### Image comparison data
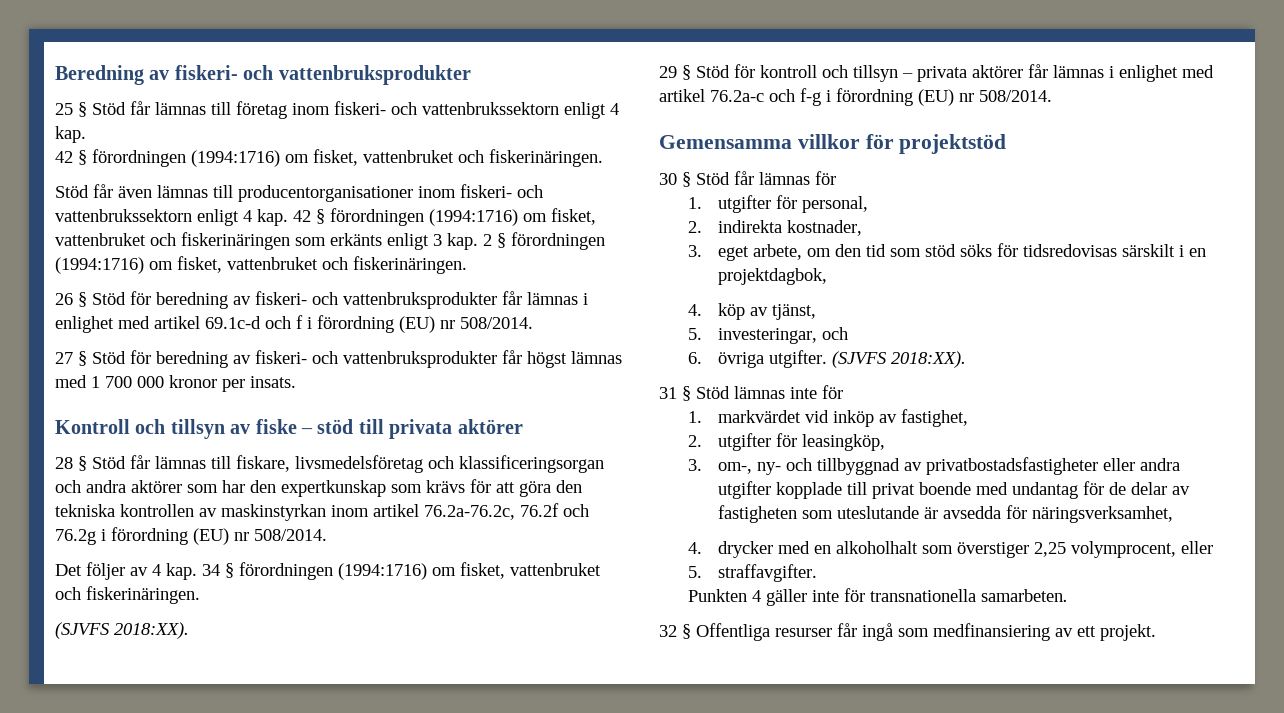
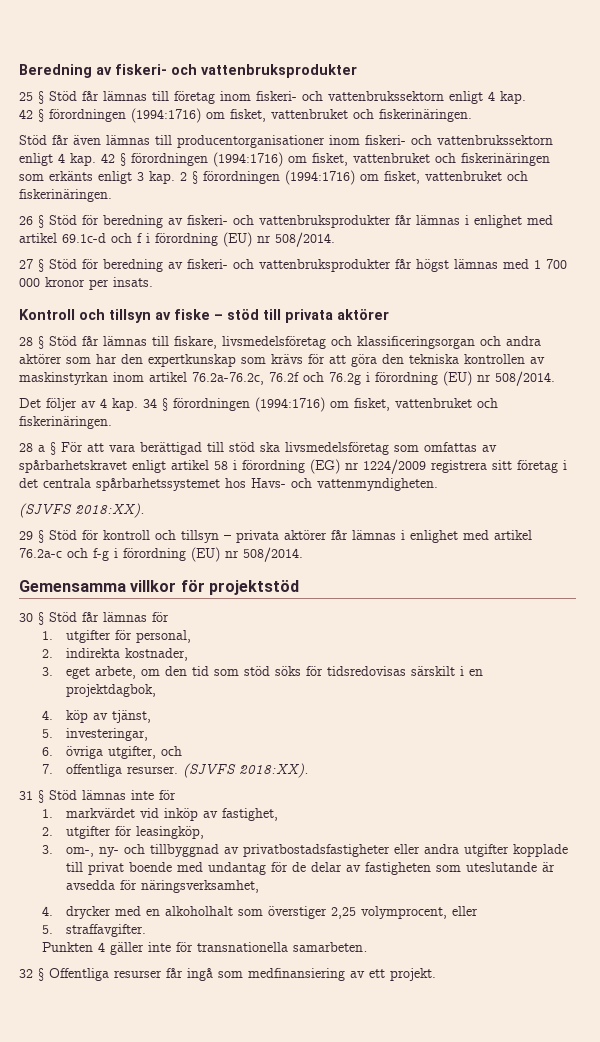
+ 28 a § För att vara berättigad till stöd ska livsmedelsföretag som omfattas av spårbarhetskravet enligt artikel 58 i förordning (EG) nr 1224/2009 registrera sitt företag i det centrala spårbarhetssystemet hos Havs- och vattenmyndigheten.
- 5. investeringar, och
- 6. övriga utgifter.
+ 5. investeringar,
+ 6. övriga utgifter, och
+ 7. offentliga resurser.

### What is required
Omit all images when repeating the data above exactly.

### Response to the exercise
+ 28 a § För att vara berättigad till stöd ska livsmedelsföretag som omfattas av spårbarhetskravet enligt artikel 58 i förordning (EG) nr 1224/2009 registrera sitt företag i det centrala spårbarhetssystemet hos Havs- och vattenmyndigheten.
- 5. investeringar, och
- 6. övriga utgifter.
+ 5. investeringar,
+ 6. övriga utgifter, och
+ 7. offentliga resurser.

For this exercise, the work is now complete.